Presse > News > vdp-Meldungen
Aufnahme von Pfandbriefen in die Positivliste für Anlagevorsorgeverträge (AltZertG) sachgerecht
Berlin,
Der vdp hat dem Bundesministerium der Finanzen (BMF) im Gesetzgebungsverfahren zum Altersvorsorgereformgesetz Änderungsvorschläge übermittelt. Kernanliegen ist, Pfandbriefe ausdrücklich in die Positivliste nach § 1 Abs. 1b Nr. 2 (neu) Altersvorsorgeverträge-Zertifizierungsgesetz (AltZertG) aufzunehmen.
Nach der Gesetzesbegründung soll die Positivliste für Altersvorsorgedepot-Verträge ausschließlich „sichere“ Anlagen enthalten, die Altersvorsorgende grundsätzlich auch selbst erwerben können.

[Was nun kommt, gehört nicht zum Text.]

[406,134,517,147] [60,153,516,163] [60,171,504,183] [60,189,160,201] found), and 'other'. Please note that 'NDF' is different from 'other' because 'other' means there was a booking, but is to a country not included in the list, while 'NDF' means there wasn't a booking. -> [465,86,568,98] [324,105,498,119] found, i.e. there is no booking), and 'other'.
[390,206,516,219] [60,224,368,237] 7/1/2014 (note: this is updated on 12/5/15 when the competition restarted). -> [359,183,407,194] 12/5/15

Vor diesem Maßstab ist die bisherige Nichtberücksichtigung des Pfandbriefs nicht überzeugend. Pfandbriefe zählen zu den sichersten Anlageformen in Deutschland und sind in ihrer Sicherheitsqualität mit Staatsanleihen vergleichbar.

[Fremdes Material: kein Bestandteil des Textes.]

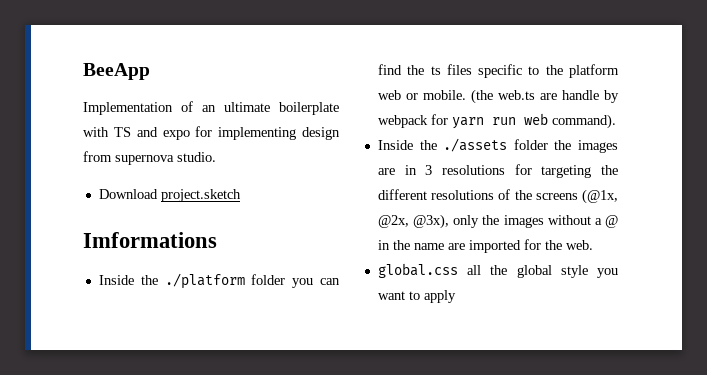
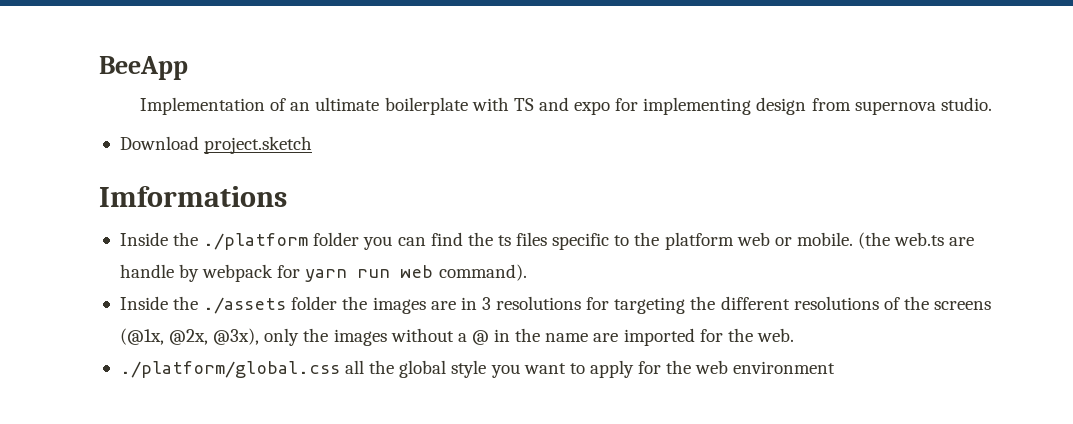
[377,263,458,278] global.css -> [119,361,340,378] ./platform/global.css
(456, 296) none -> [638,360,836,374] for the web environment

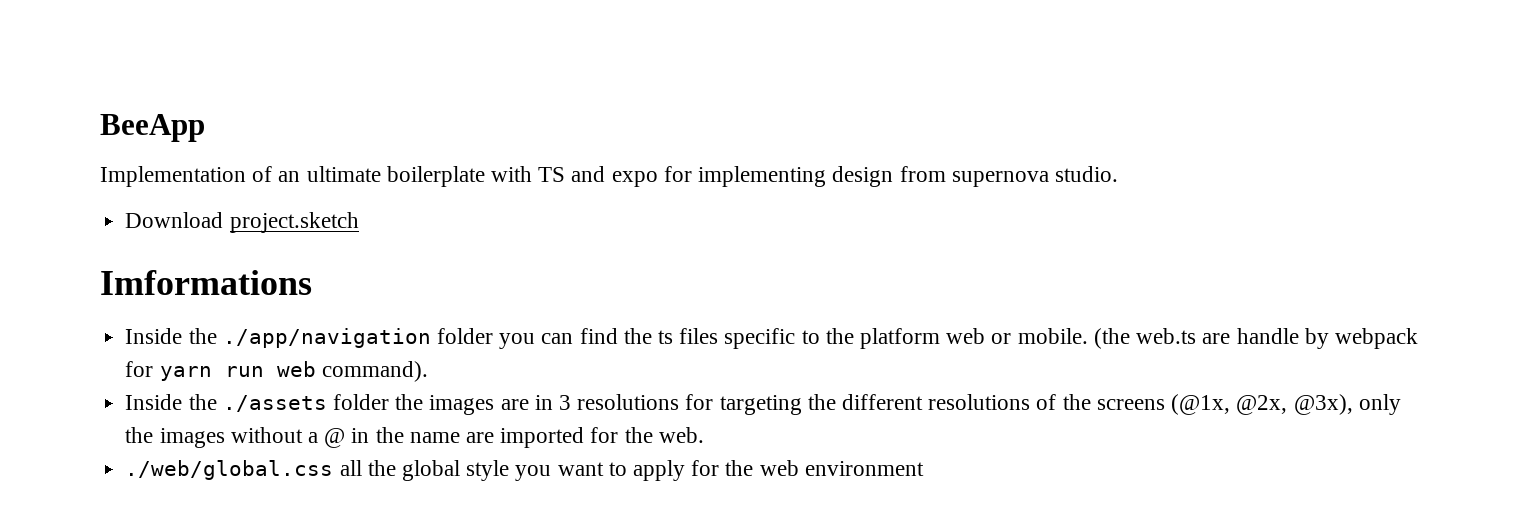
[203,233,309,250] ./platform -> [222,328,431,348] ./app/navigation
[119,361,340,378] ./platform/global.css -> [125,460,334,480] ./web/global.css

Die gesetzgeberische Wertung der Sicherheit wird zudem durch die Sicherheitenverordnung (SiV) bestätigt. Diese regelt die zulässige Anlage von Mündelgeldern und erfasst ausschließlich besonders sichere, risikoarme Vermögenswerte. Pfandbriefe sind dort – ebenso wie Bundesanleihen – ausdrücklich genannt.

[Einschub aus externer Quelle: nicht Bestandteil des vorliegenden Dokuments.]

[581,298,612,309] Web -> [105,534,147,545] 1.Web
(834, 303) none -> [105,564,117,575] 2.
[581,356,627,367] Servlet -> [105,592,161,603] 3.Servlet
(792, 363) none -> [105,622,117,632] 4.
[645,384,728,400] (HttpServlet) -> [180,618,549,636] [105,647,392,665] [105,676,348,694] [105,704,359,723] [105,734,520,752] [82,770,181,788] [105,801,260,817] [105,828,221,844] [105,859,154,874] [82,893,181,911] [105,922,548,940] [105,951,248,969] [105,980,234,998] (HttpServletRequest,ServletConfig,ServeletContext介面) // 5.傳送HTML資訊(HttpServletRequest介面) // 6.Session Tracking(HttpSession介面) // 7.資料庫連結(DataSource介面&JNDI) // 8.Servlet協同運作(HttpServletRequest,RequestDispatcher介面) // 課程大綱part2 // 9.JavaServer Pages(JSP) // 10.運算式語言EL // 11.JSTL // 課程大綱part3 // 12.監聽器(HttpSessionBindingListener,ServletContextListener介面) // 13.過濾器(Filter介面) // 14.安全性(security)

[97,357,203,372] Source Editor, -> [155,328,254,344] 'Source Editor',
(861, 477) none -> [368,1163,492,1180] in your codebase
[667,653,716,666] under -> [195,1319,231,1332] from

Hinzu kommt der besonders strenge Rechtsrahmen nach dem Pfandbriefgesetz sowie die produktbezogene Aufsicht durch die BaFin. Pfandbriefe sind jederzeit durch hochwertige Deckungswerte (insb. Immobilienkredite oder öffentliche Forderungen) besichert. Die Deckung wird fortlaufend überwacht und muss den ausstehenden Pfandbriefbestand übersteigen. Im Insolvenzfall besteht ein bevorrechtigter Zugriff der Pfandbriefgläubiger auf die Deckungsmasse. Sehr hohe Ratings internationaler Agenturen unterstreichen die Bonität. Vor diesem Hintergrund plädiert der vdp für die Aufnahme von Pfandbriefen in die Positivliste des AltZertG.